Ich schau auf meine Arme,
sie sind gezeichnet ,
von Trauer, Schmerz, Wut und Enttäuschungen.
Warum habe ich alles an ihnen ausgelassen?
Man sieht nur helle Haut und noch hellere Narben.
Mir ist bewusst, dass das alles meine Probleme nicht verschwinden lässt.
Doch für diesen Moment,
den Moment des kurzen, tiefen Schnittes,
bin ich frei, ich bin ich.
Frei von Problemen und Sorgen.
Ein kurzer Moment, in dem ich alles um mich herum vergessen kann.
Doch dann sehe ich das Blut,
wie es aus meinem Arm läuft.
Dieses warme Gefühl,
so vertraut und doch so komisch.
Im nächsten Augenblick frage ich mich wieder, warum ich das getan habe.
Warum ich es immer wieder tue.
Und wie lange mein Körper das wohl noch aushält.
Die Antworten darauf sind unfassbar einfach.

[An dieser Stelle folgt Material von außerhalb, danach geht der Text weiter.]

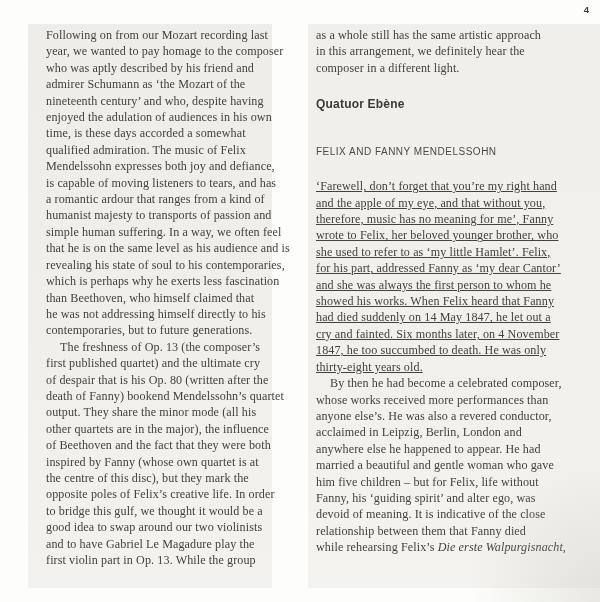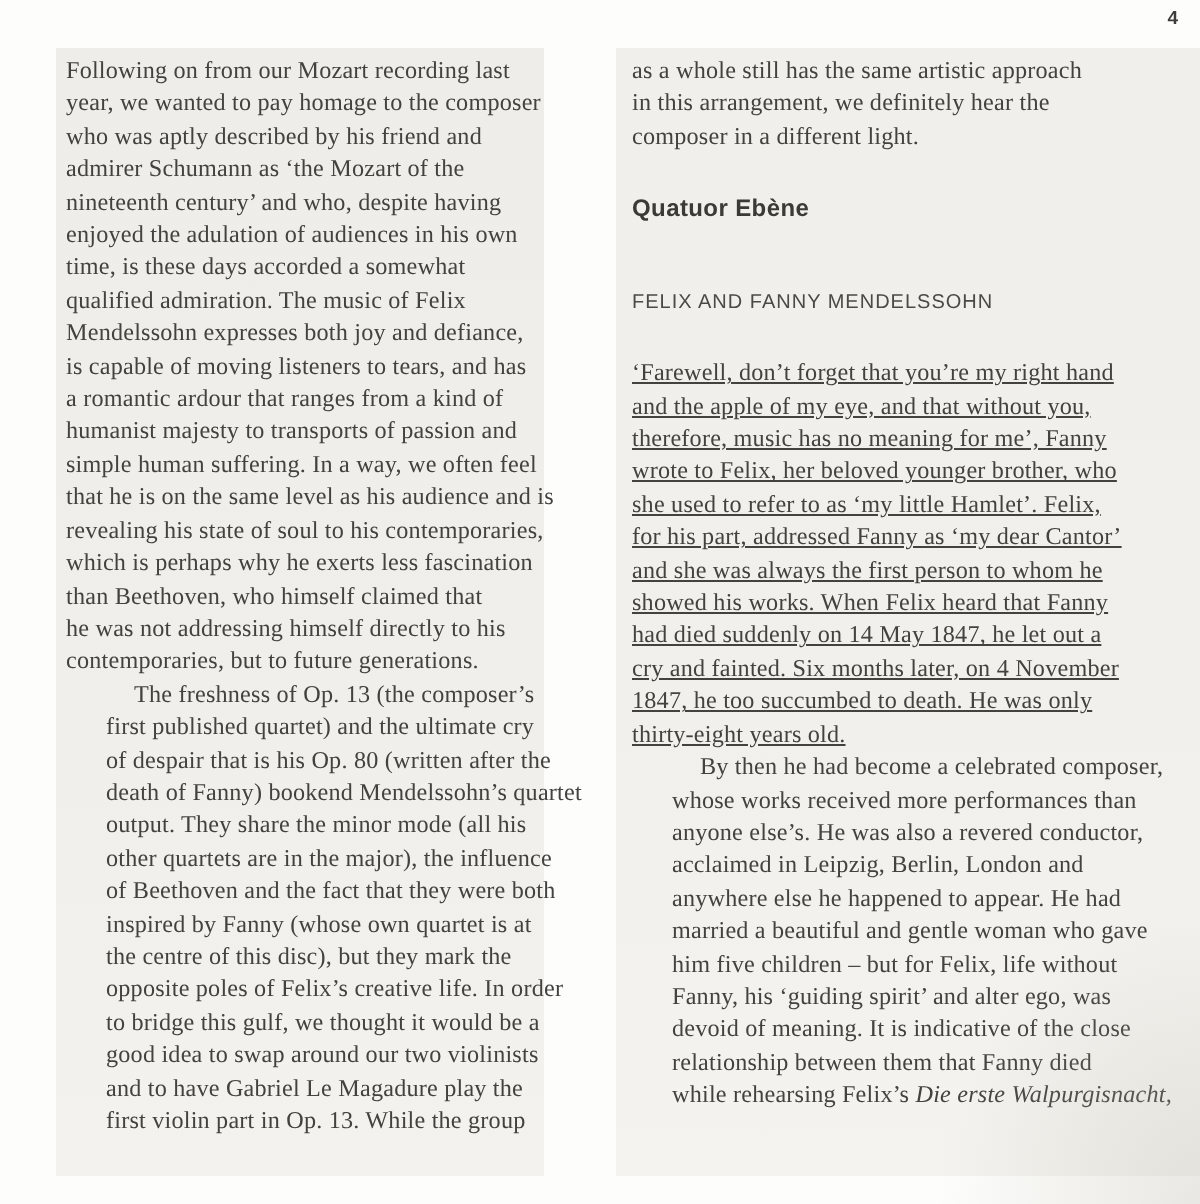--- a/index.html
+++ b/index.html
@@ -35,7 +35,7 @@
   .col-left {
     left: 28px;
     width: 244px;
-    padding: 3px 0 0 5px;
+    padding: 3px 0 0 18px;
     background: linear-gradient(180deg, #eeede9 0%, #f0efeb 60%, #f3f2ee 100%);
   }
   .col-right {

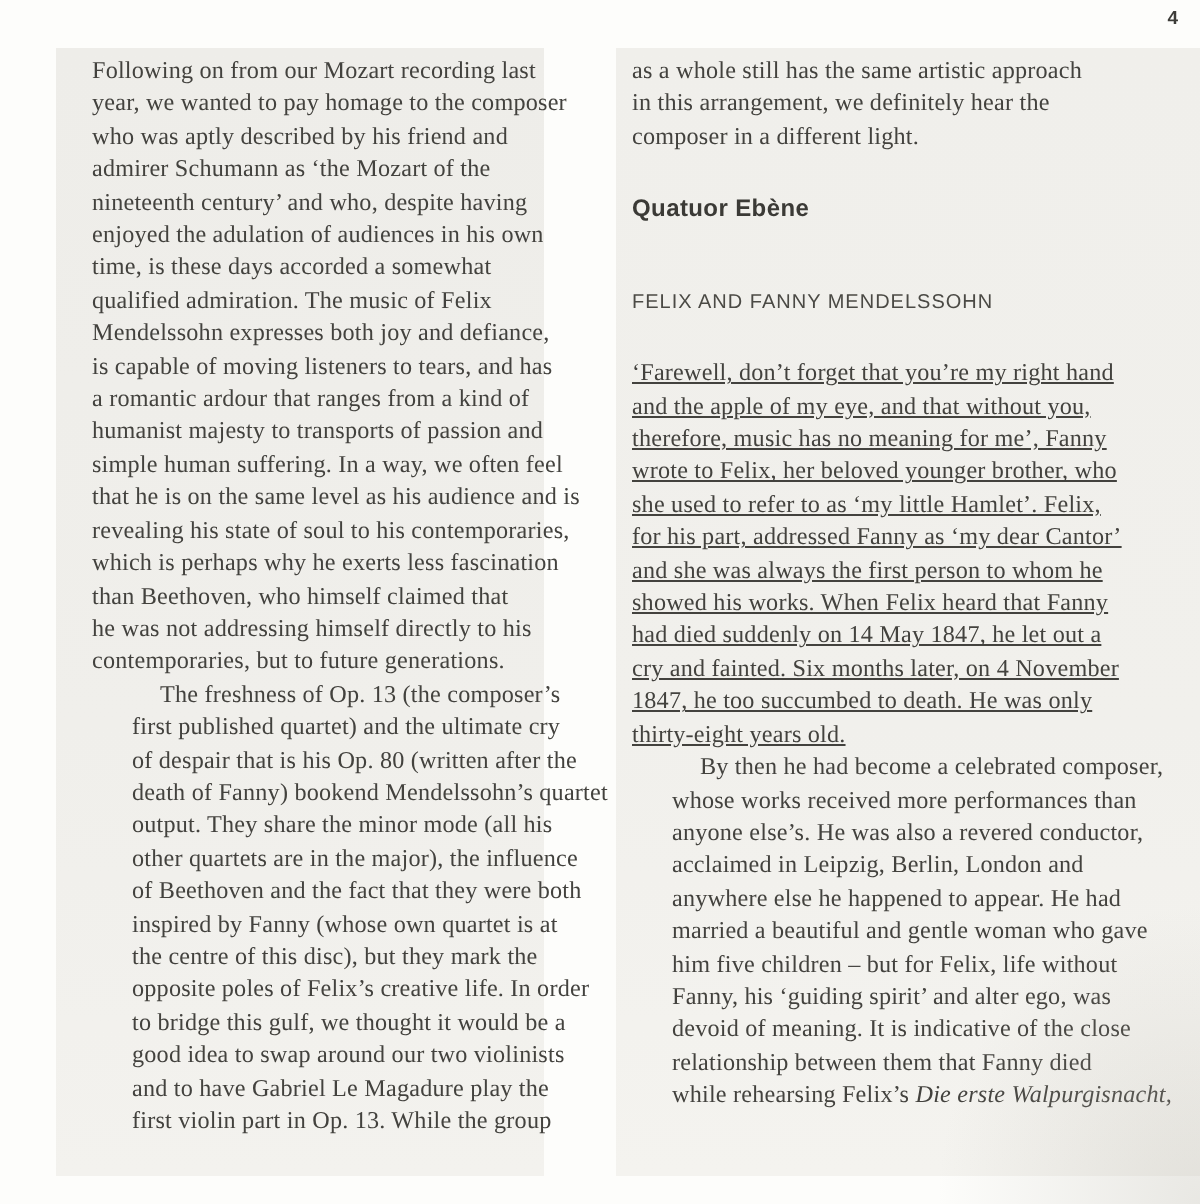--- a/index.html
+++ b/index.html
@@ -55,7 +55,6 @@
   }
   .indent {
     text-indent: 14px;
-    margin-left: 20px;
   }
   .byline {
     margin: 21px 0 0 0;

Ich habe es getan, weil der Schmerz mein Freund ist,
weil der Schmerz selbst dann da ist, wenn um mich herum niemand mehr ist.
Ich tue es immer wieder, weil ich den Schmerz "brauche" um zu vergessen,
er macht es mir ein Stück weit einfacher.
Und mein Körper hält es so lange aus, bis der letzte Funke meiner Seele zerstört ist, bis ich zu schwach bin um weiter zu machen.
Er hält es aus, bis ich es endgültig aufgebe.
Doch einige wollen mich am Ende sehen,
sie erfreuen sich an meinem Unglück.
Diesen Triumph möchte ich ihnen nicht geben.
Nicht dieses mal. Und auch kein anderes mal.
Deshalb versuche ich zu kämpfen.
Ein Kampf für Liebe, Glück und Freundschaft.
Denn diese Dinge halten mich am Leben und bauen mich immer wieder auf.